• **AIM OF THE TASK**:
Return the full set of entries below exactly, leaving every image out.

*** Begin section ***

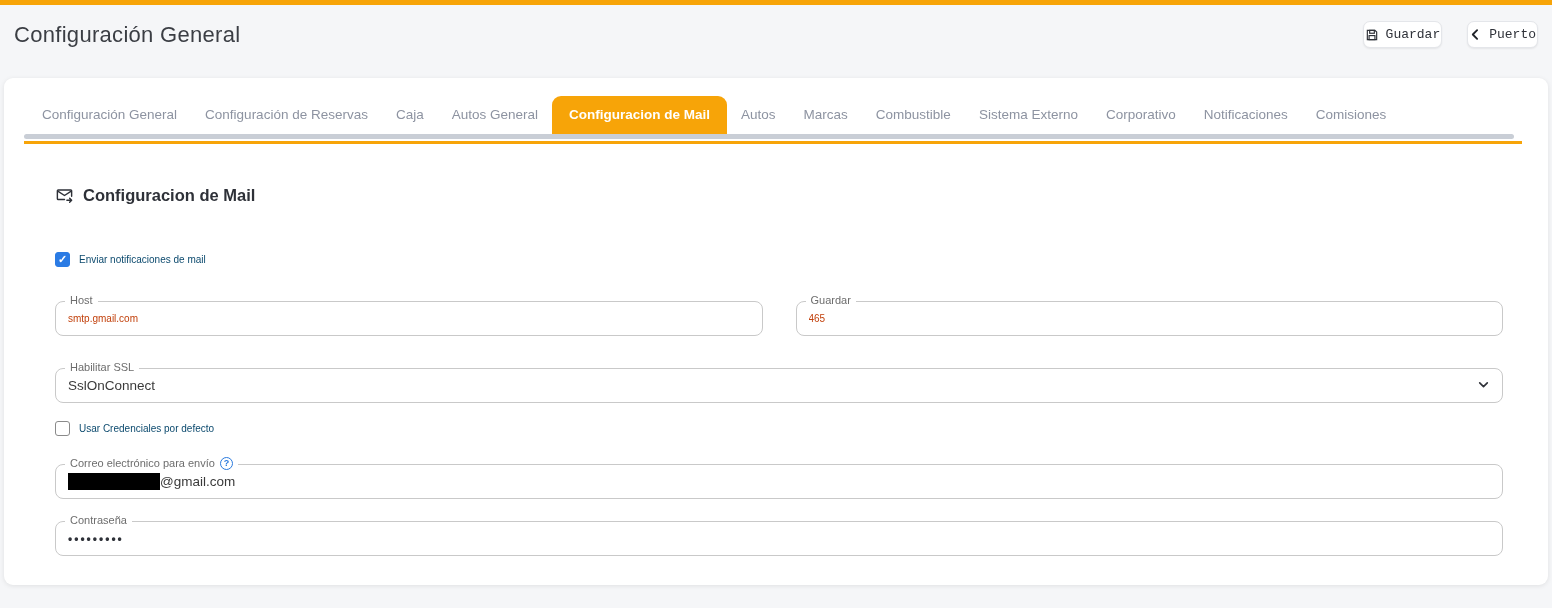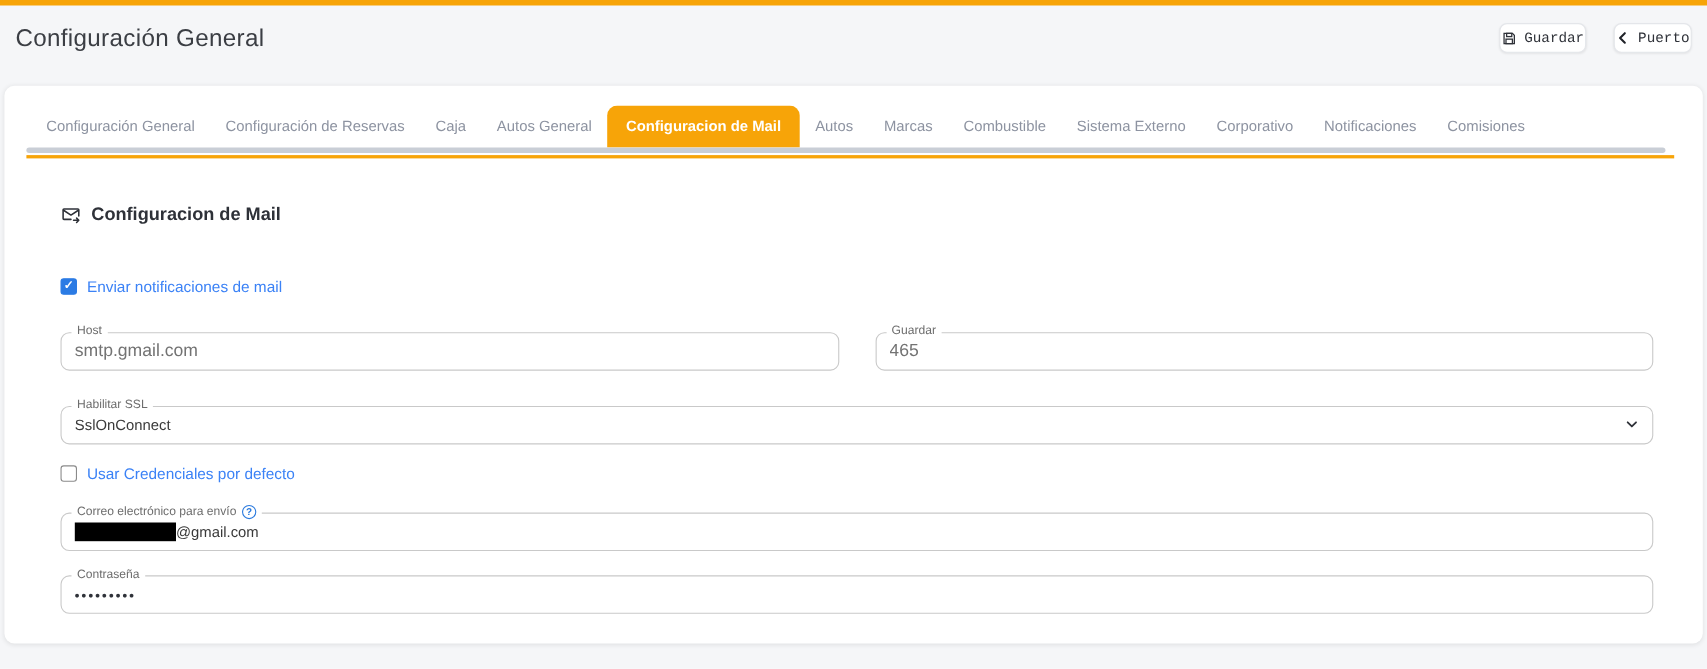"Enviar notificaciones de mail" .check-label { color: #3b82f6 -> #0c4a6e; font-size: 14px -> 10px }
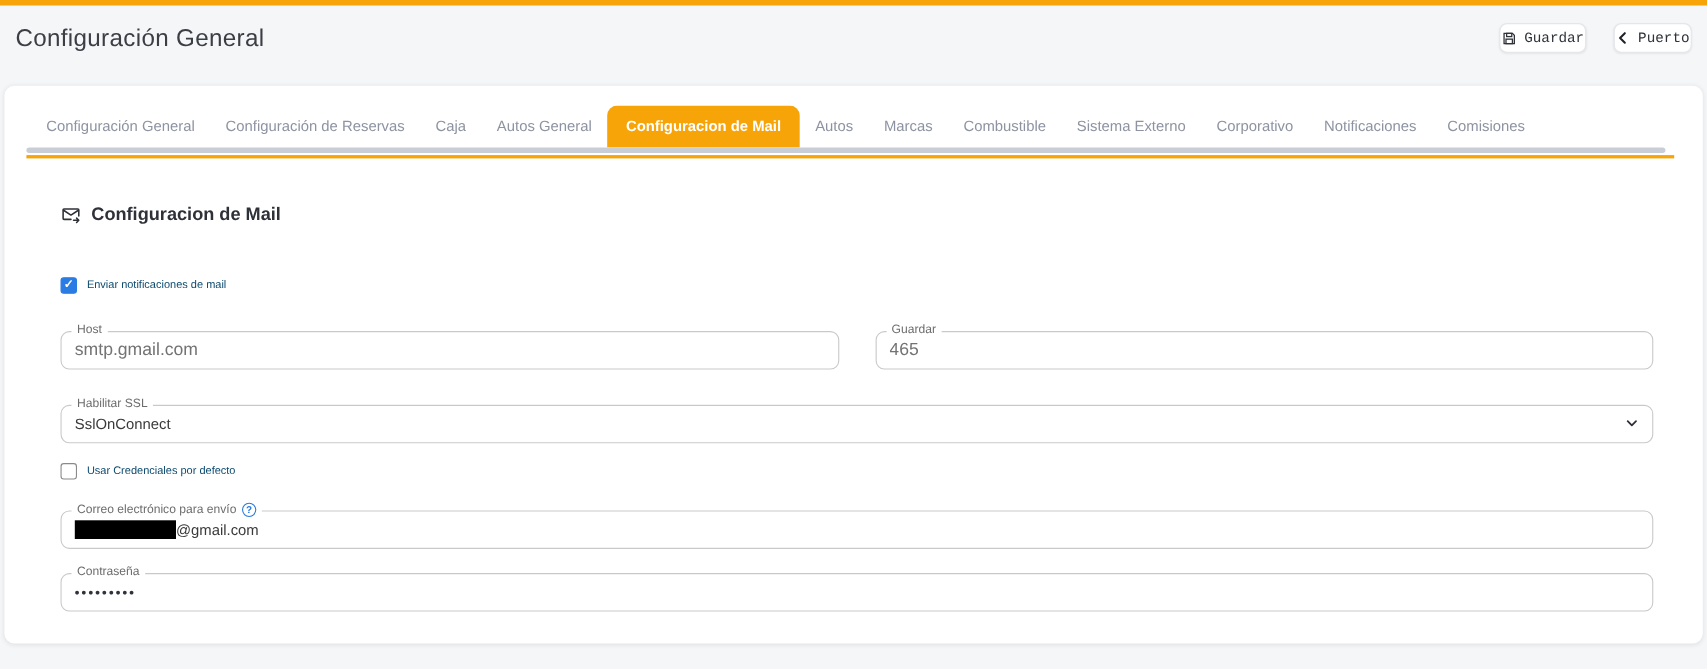"smtp.gmail.com" .field input { color: #737373 -> #c2410c; font-size: 16px -> 10px }
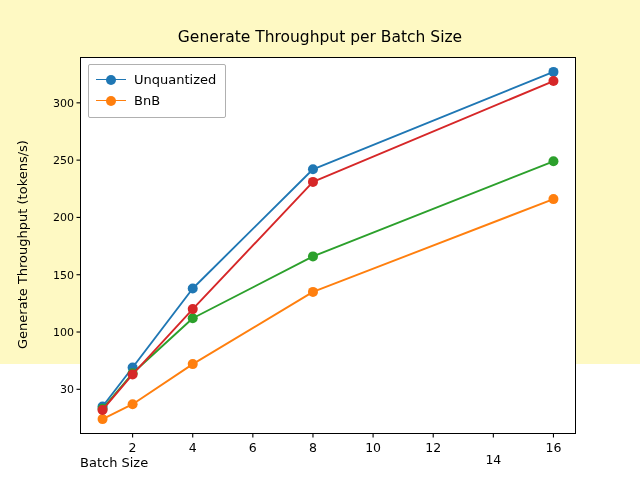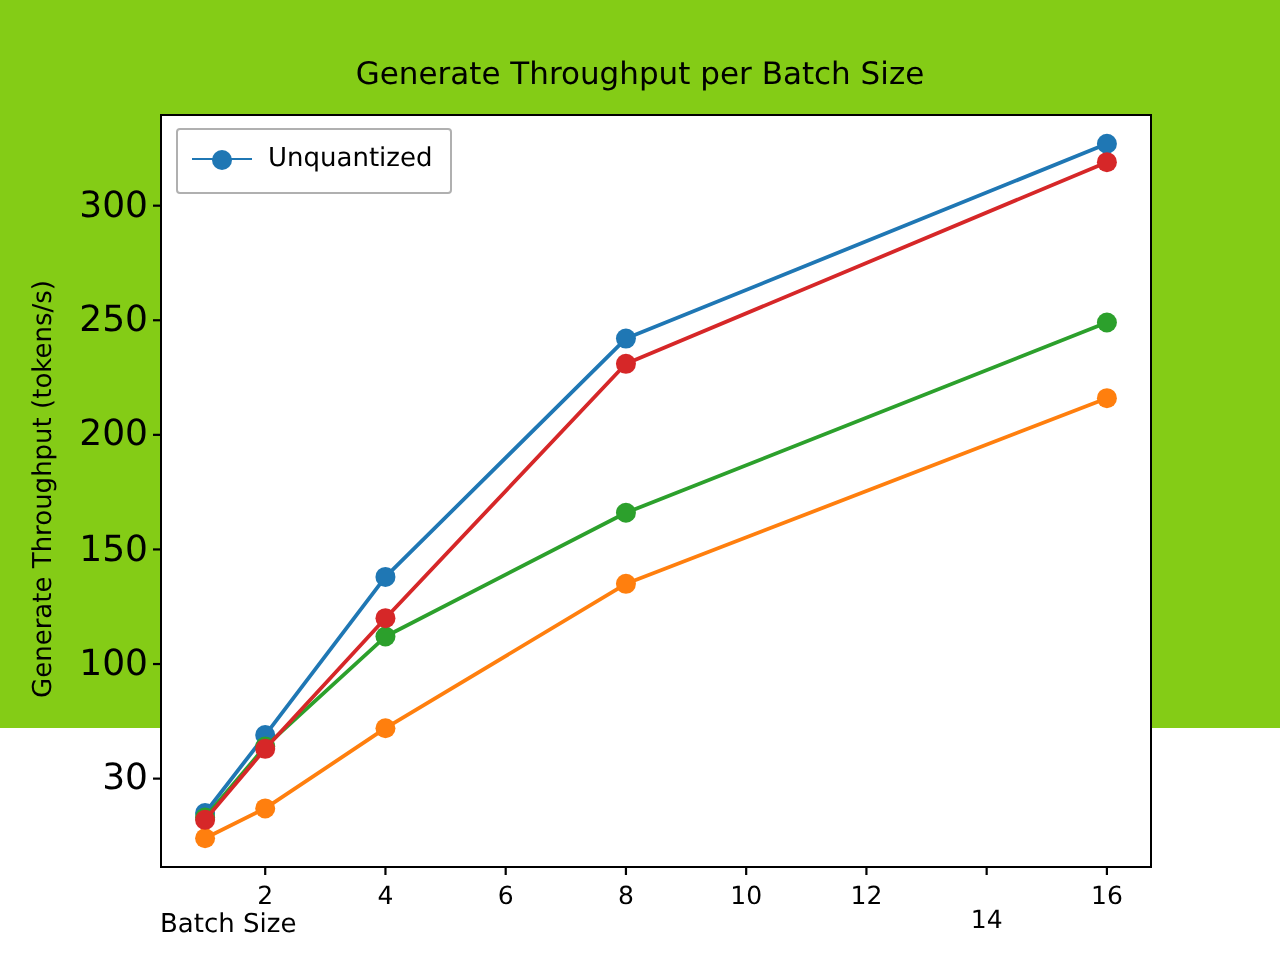"Generate Throughput per Batch Size" #fig { background: #84cc16 -> #fef9c3 }
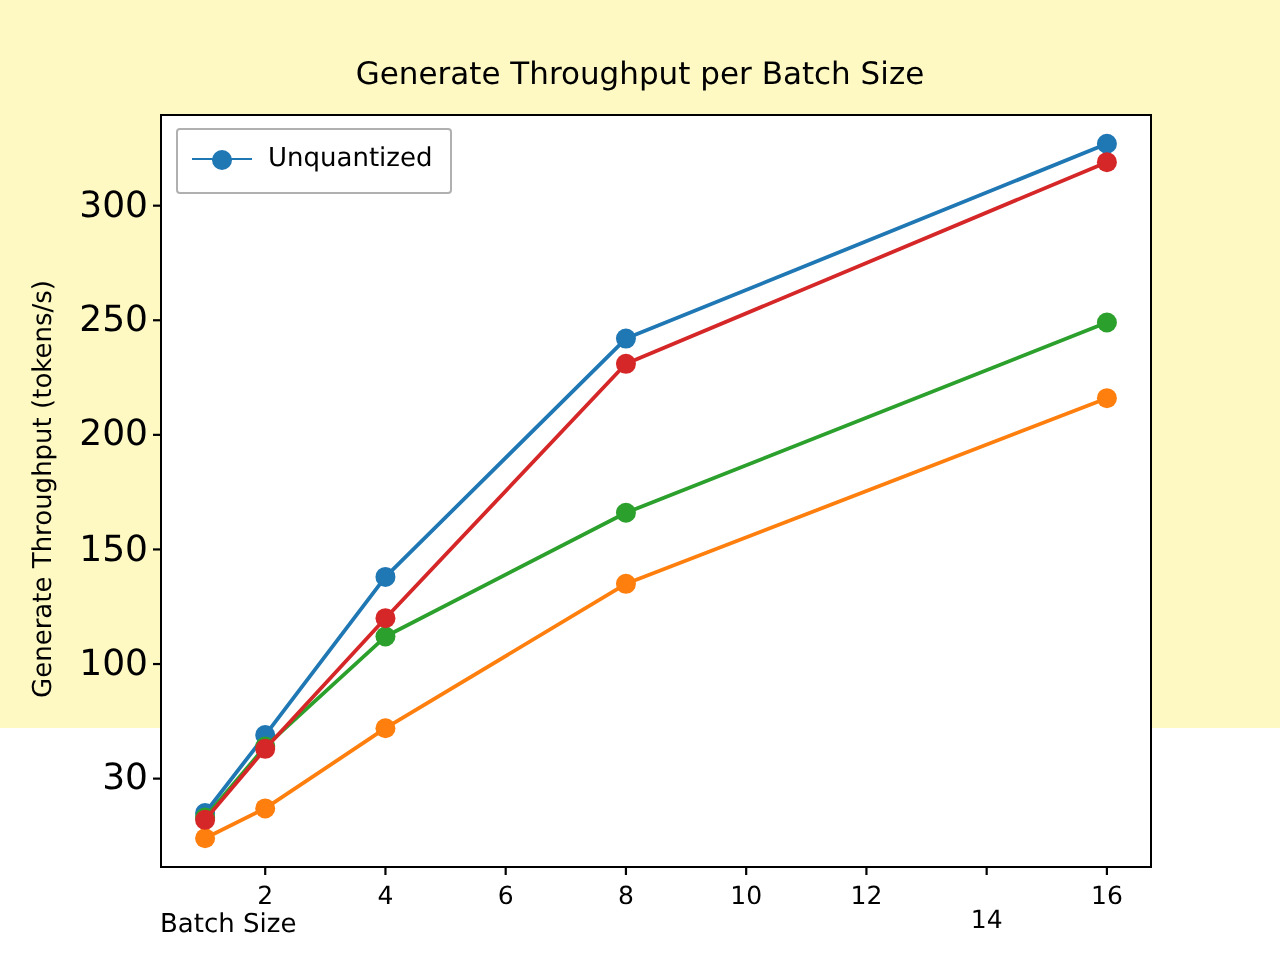"300" .ytick-label { font-size: 18px -> 11px }
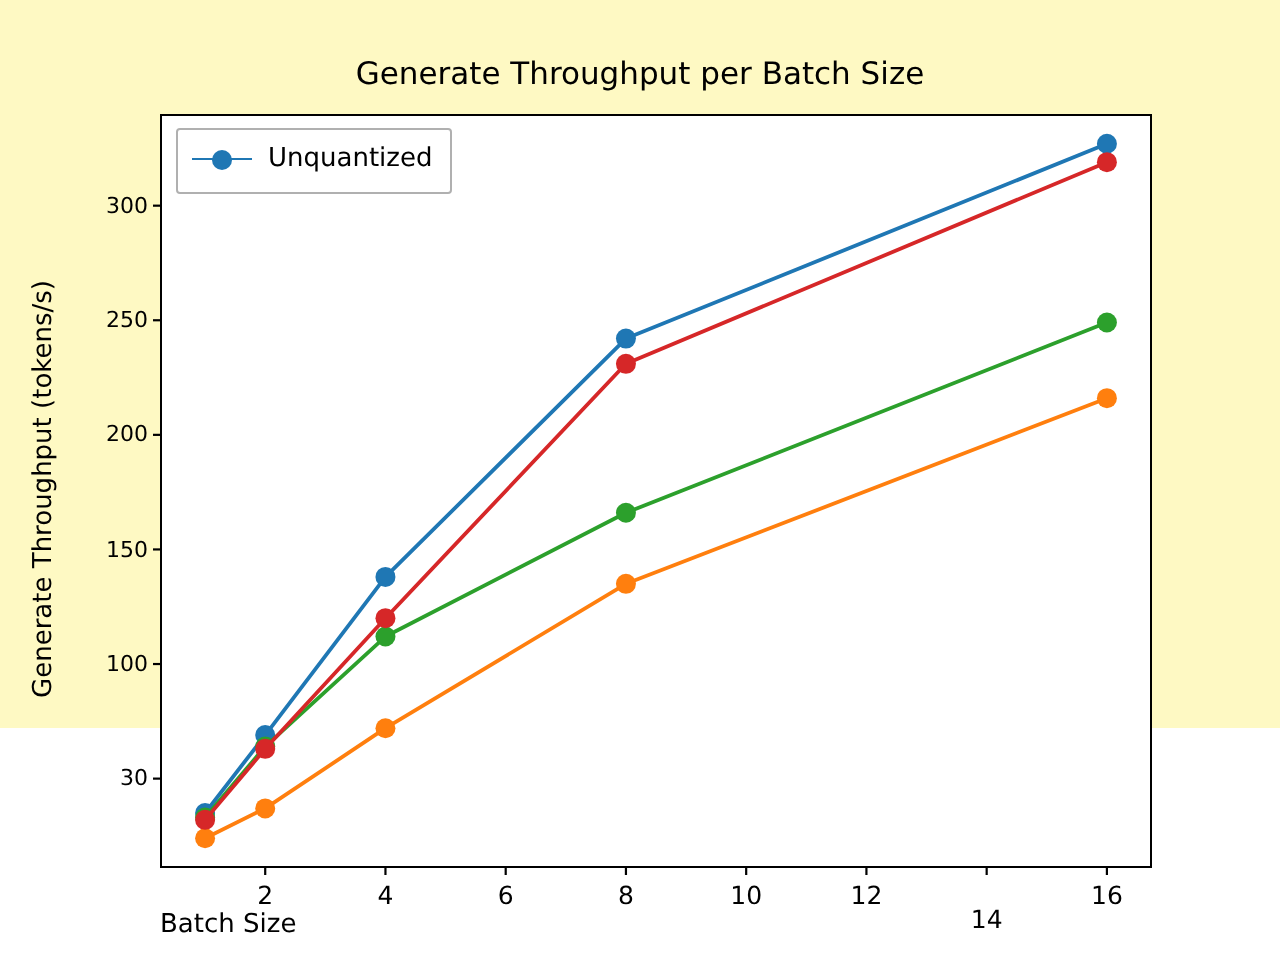"BnB" div.legend-row { html: none -> <div> <span> <span></span> <span></span> </span> <span>BnB</span> </div> }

*** End section ***

• **SOLUTION FOR THIS TASK**:
"Enviar notificaciones de mail" .check-label { color: #3b82f6 -> #0c4a6e; font-size: 14px -> 10px }
"smtp.gmail.com" .field input { color: #737373 -> #c2410c; font-size: 16px -> 10px }
"Generate Throughput per Batch Size" #fig { background: #84cc16 -> #fef9c3 }
"300" .ytick-label { font-size: 18px -> 11px }
"BnB" div.legend-row { html: none -> <div> <span> <span></span> <span></span> </span> <span>BnB</span> </div> }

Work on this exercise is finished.